Deaths in Washington state due to the coronavirus grew to 81 Friday while the number of confirmed cases has risen to 1,512.
One of the latest victims was a widowed mother of six who was a Stage 4 breast cancer survivor. She leaves behind children ranging in age from 13 to 24. Media reported that friends have started a GoFundMe page for the family as the woman’s cancer treatments left them with very little money.
Gov. Jay Inslee ordered an end to all elective surgery and dental procedures, noting that he wants to make sure medical workers dealing with the pandemic have enough resources.

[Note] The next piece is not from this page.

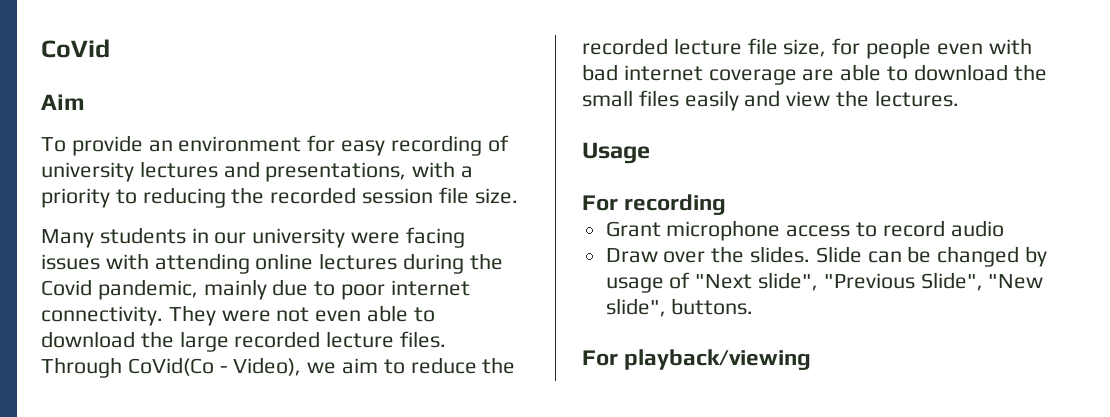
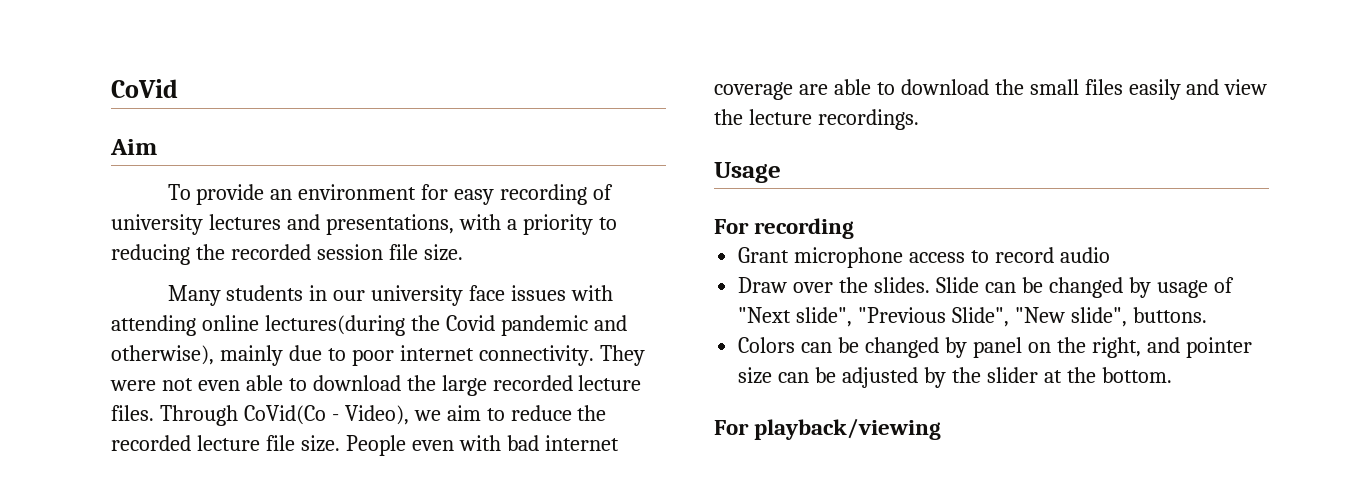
[351,227,465,248] were facing -> [469,285,506,301] face
[319,253,503,274] [41,279,198,300] lectures during the Covid pandemic, -> [264,315,627,336] [111,345,214,365] lectures(during the Covid pandemic and otherwise),
[783,38,932,59] size, for people -> [300,435,406,456] size. People
[874,90,959,107] lectures. -> [748,109,919,130] lecture recordings.
(754, 306) none -> [738,337,1252,358] [738,367,1172,388] // Colors can be changed by panel on the right, and pointer size can be adjusted by the slider at the bottom.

“We know the health care personal protective equipment supply chain in Washington has been severely disrupted by the significant increased use of such equipment worldwide,” he said in a statement. “We will do all we can to protect the women and men who protect us.”
The ban includes things such as joint replacements, cataract surgery, cosmetic procedures and non-urgent cardiac surgery. Inslee did say, however, that banned operations could be done if the delay would worsen and endanger a patient’s condition.
One of the most serious shortages not just in Washington but around the world is a lack of ventilators. Coronavirus can cause breathing difficulties and can be especially hard on people with pre-existing conditions such as asthma, emphysema or chronic obstructive pulmonary disorder, often referred to as COPD.
A company near Seattle called Ventec, which has been making ventilators for 12 years, said it has increased production from 150 units a month to 1,500, adding shift around the clock and looking to hire up to 150 people.
Inslee has taken several other steps this week in dealing with the outbreak, including calling for non-essential businesses to shut down, closing all K-12 schools through at least April 24 and putting a 30-day moratorium on evictions statewide. Restaurants, bars, theaters, fitness clubs and recreational facilities were ordered to close last Monday for at least 30 days, but restaurants can still provide pick-up, drive-through or delivery services.
Because of the impact, unemployment claims in Washington for the week ending March 13 saw a 116 percent increase over the prior week. There were more than 14,150 new filings, according to the state’s Employment Security Department.
That included a 597 percent increase in the accommodation and food services sector and a 569 percent jump in the education services sector.